Task to complete: Reproduce only this part of the listing: the line with "box-shadow: 0 1px 3px rgba(0,0,0,0.10);", plus every line after it through the last.

Task inputs:

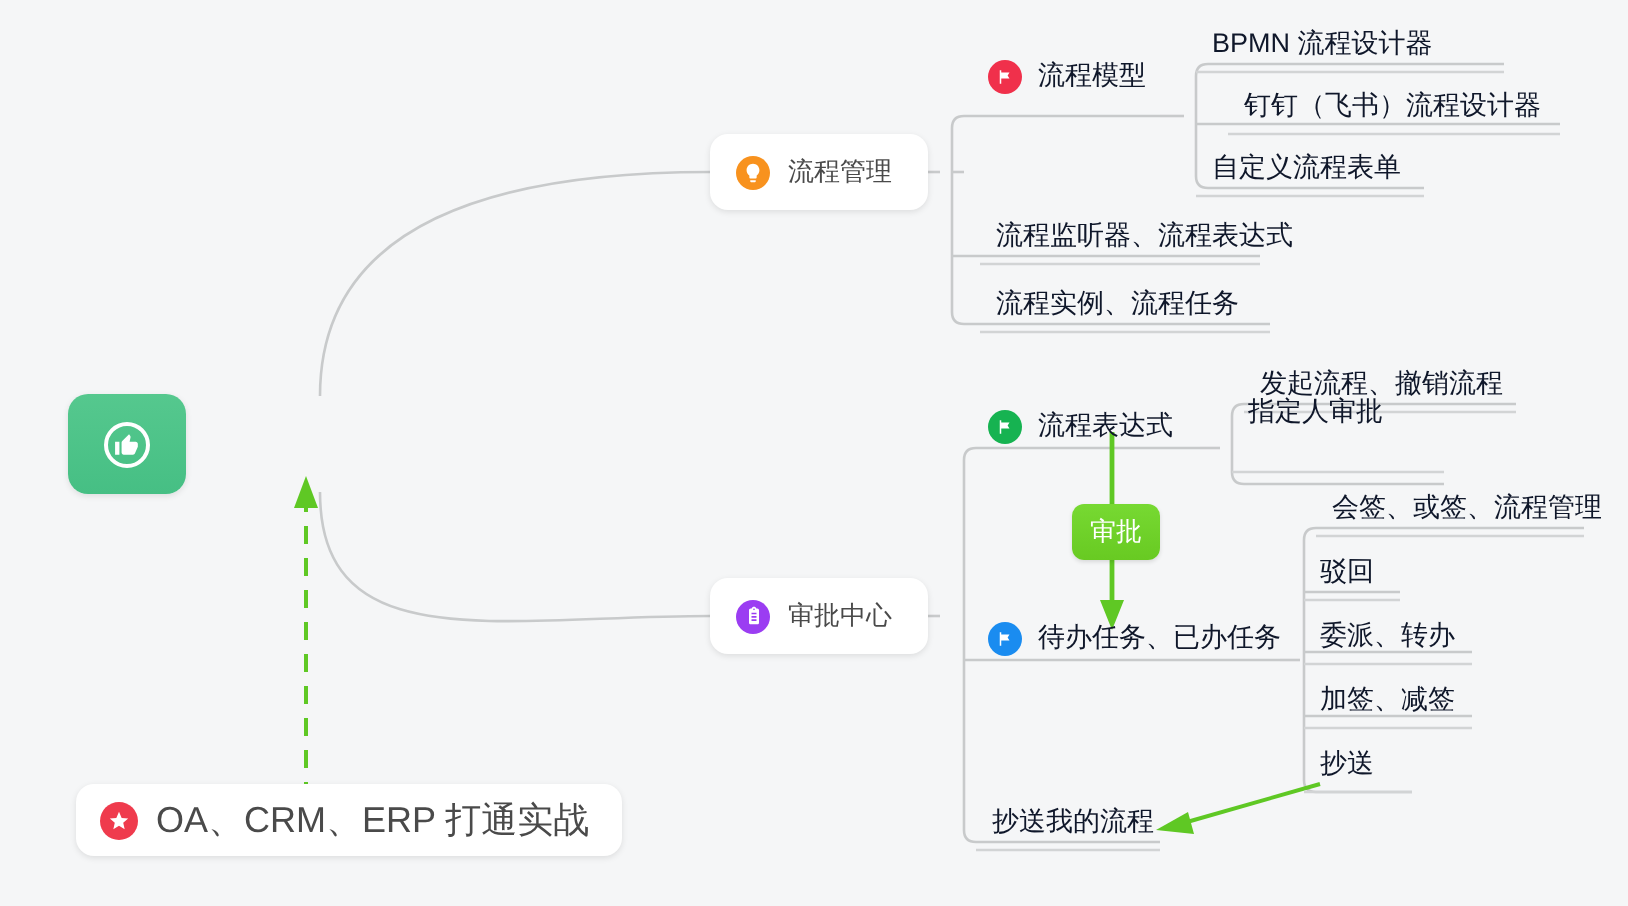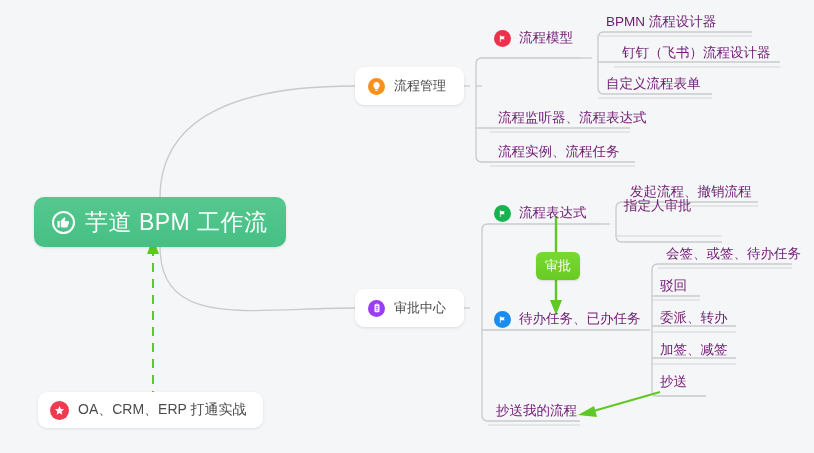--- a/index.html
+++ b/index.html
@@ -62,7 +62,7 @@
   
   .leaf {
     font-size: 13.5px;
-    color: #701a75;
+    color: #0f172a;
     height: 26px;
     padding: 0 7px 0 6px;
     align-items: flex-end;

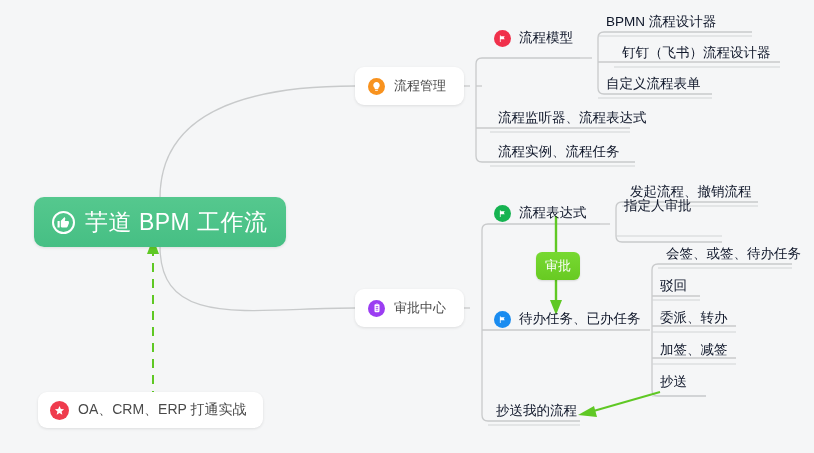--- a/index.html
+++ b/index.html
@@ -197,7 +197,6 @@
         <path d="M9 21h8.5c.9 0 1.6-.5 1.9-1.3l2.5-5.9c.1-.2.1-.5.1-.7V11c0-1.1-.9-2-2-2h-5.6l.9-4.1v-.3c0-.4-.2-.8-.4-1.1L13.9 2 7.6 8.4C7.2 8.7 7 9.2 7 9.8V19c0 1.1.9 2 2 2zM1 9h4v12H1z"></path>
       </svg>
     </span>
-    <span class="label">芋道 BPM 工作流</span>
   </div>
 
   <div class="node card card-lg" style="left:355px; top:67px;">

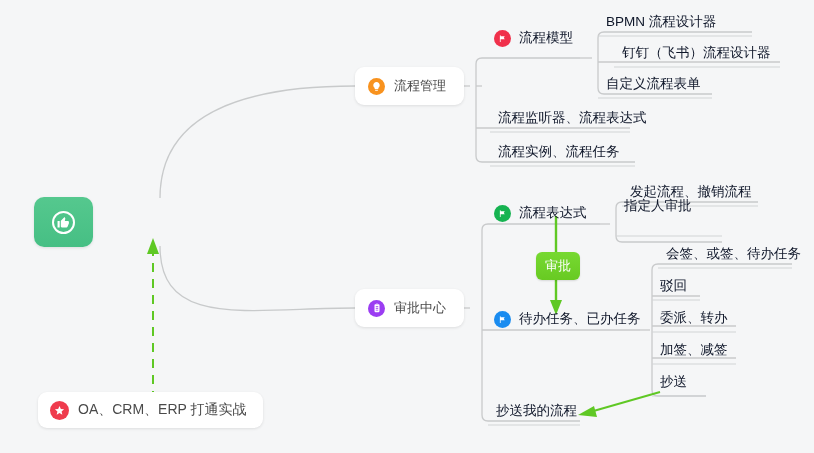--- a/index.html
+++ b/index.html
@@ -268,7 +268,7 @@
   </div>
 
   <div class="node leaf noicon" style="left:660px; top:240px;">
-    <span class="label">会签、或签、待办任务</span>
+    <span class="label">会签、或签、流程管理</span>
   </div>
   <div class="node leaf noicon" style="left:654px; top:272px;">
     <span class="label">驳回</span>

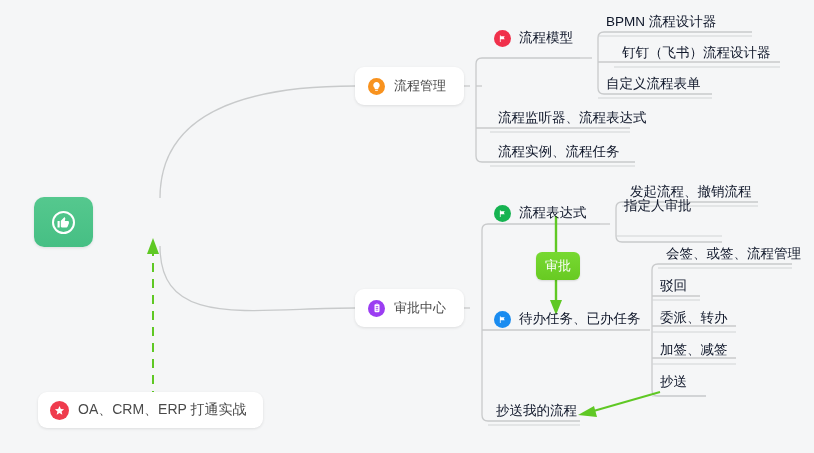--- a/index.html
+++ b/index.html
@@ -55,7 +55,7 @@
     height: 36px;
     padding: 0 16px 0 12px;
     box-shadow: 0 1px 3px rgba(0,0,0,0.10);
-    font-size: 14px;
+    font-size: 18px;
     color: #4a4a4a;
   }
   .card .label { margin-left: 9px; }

Answer to this task:
     box-shadow: 0 1px 3px rgba(0,0,0,0.10);
-    font-size: 14px;
+    font-size: 18px;
     color: #4a4a4a;
   }
   .card .label { margin-left: 9px; }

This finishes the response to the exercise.